La littérature traditionnelle chinoise mentionne l'acupuncture à partir du Huangdi Neijing Suwen Lingshu qui est une compilation des connaissances médicales datée de la période dite Zhanguo (Royaumes combattants, -475 à -221). Le Huangdi Neijing constitue la source historique la plus ancienne, bien que seules des éditions postérieures à sa période de rédaction supposée aient été retrouvées. L'acupuncture et la théorie des méridiens sont décrits dans certains des ouvrages datant du début de la dynastie Han (-168, soit 50 ans environ après la fin des Zhanguo) trouvés dans une tombe des Han (Mawangdui, 1973-75), qui constituent les ouvrages les plus anciens qui nous soient parvenus à ce jour.
Des techniques similaires sont également utilisées par les Inuits, par des tribus amazoniennes, ainsi que dans le Haut et le Moyen Atlas.

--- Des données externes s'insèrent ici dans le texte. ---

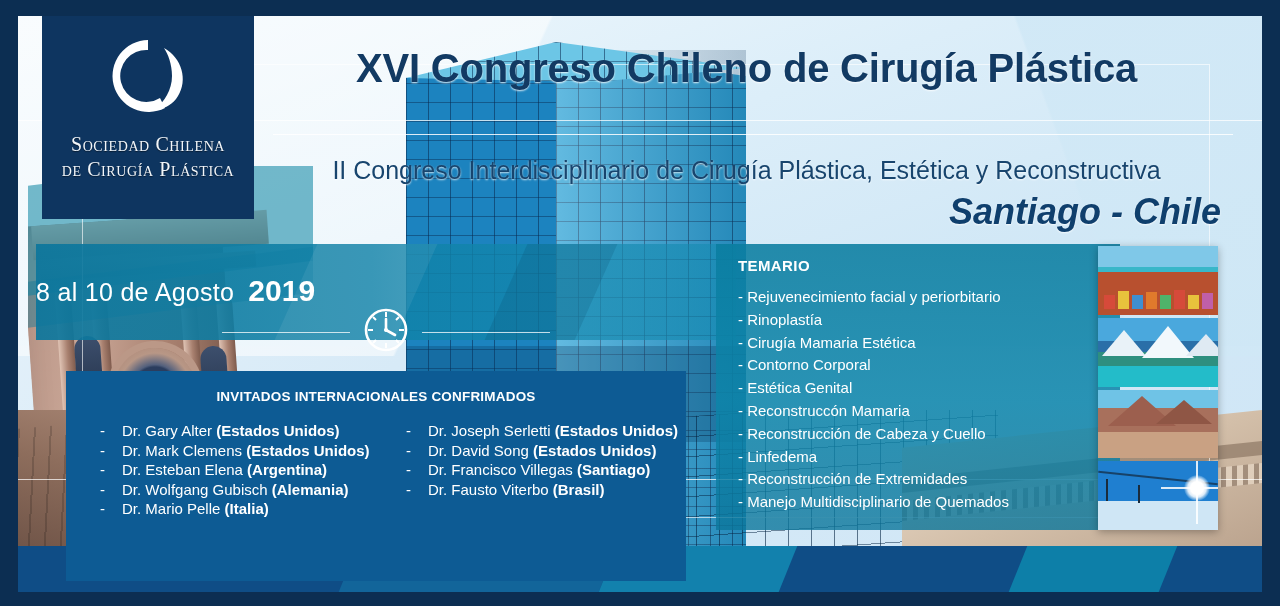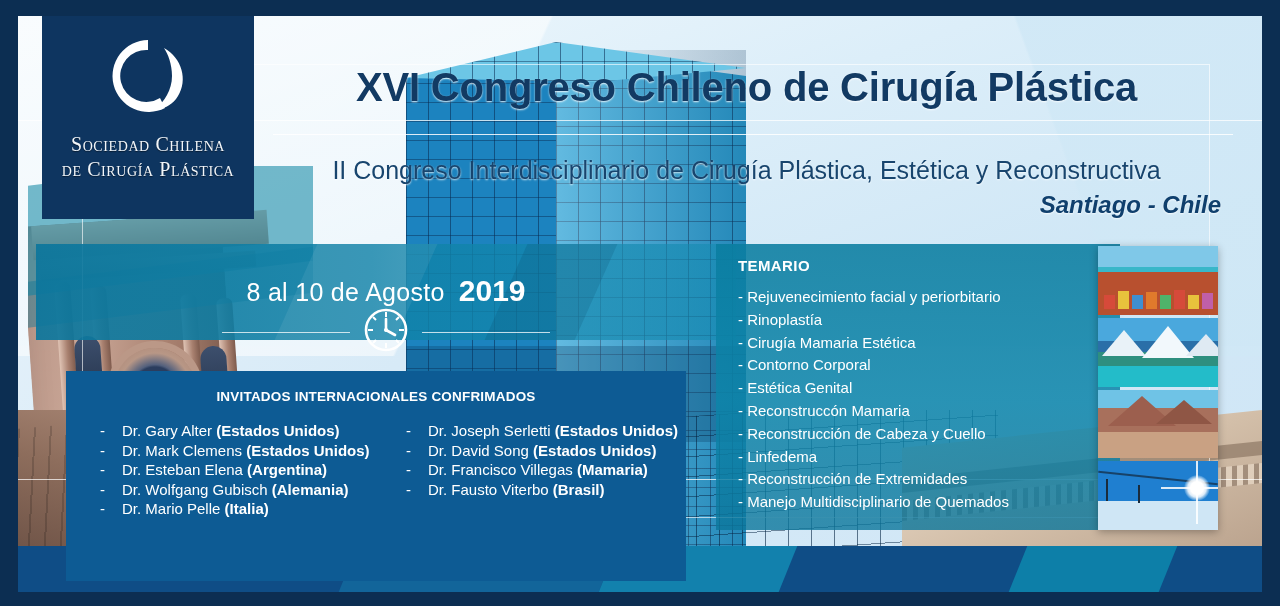"XVI Congreso Chileno de Cirugía" .title-main { margin-top: 19px -> none }
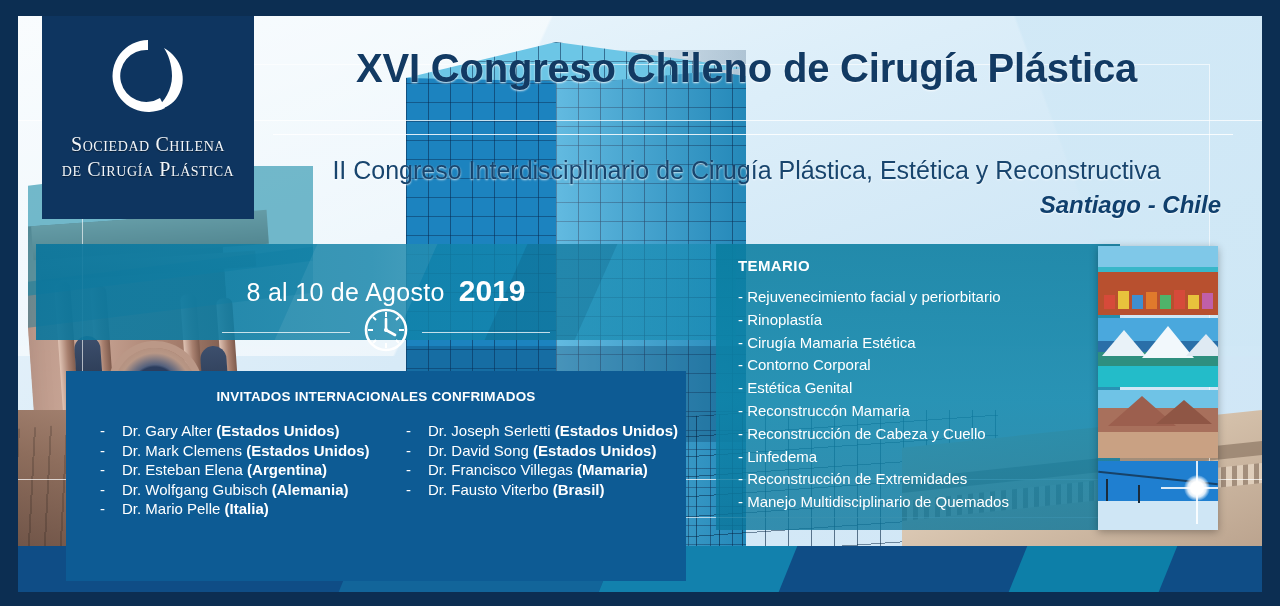"Santiago - Chile" .title-city { font-size: 24px -> 36px }
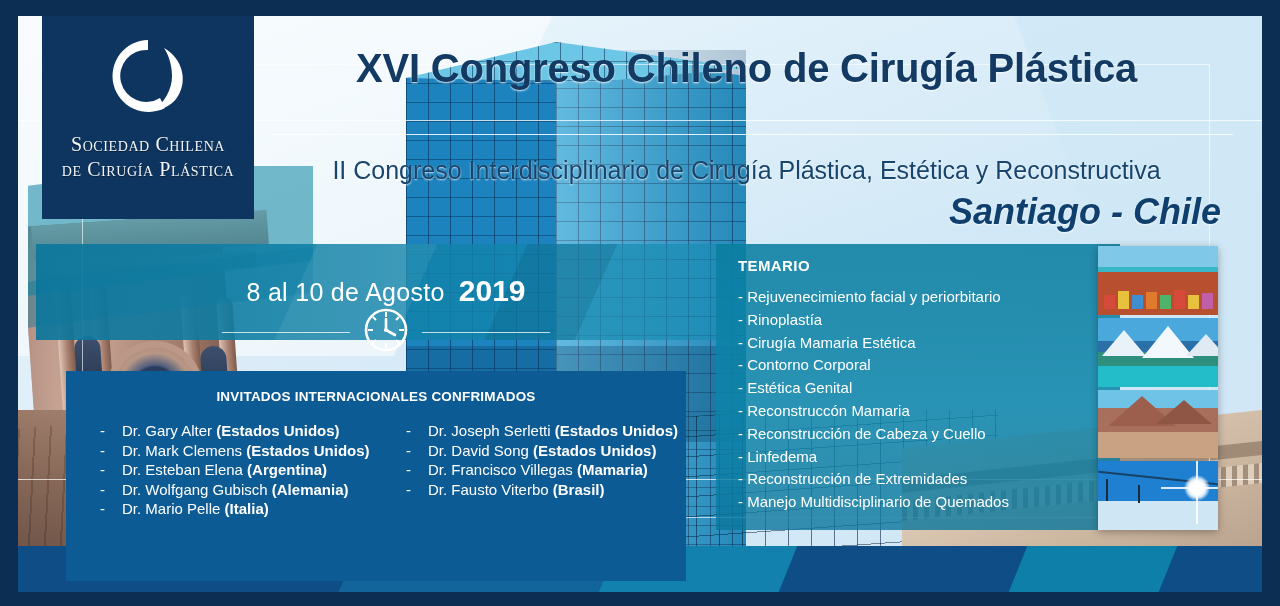"8 al 10 de Agosto" .date-line { text-align: center -> none }
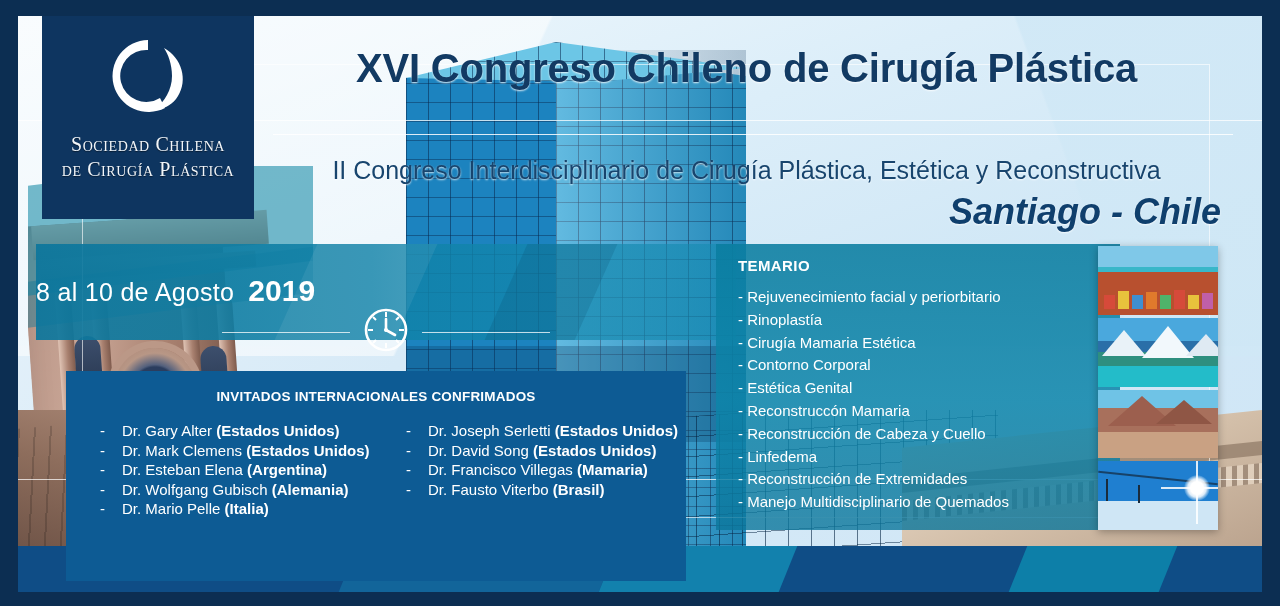"(Mamaria)" b { text: Mamaria -> Santiago }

L'acupuncture fut interdite en 1822 par l'empereur chinois et supprimée du programme du Collège Médical Impérial. Mais elle survivra, à cause de la croyance en son efficacité. Mao Zedong essaiera lui aussi d'éliminer cette pratique, sans doute à cause de ses fondements Taoïstes. Aujourd'hui l'acupuncture est en passe d'être plus pratiquée hors de Chine, en France, en particulier, et à Taipei où se sont réfugiés les professeurs traditionnels de l'acupuncture à l'arrivée au pouvoir de Mao. La Chine actuelle utilise encore l'acupuncture mais une grande partie des points d'acupuncture ont varié, la notion de circulation de l'énergie «Ch'i» ou «Qi», étant un concept très fluctuant, parlant de méridiens classiques, mais à travers des méridiens dits «merveilleux» qui court-circuitent le flux régulier du Qi.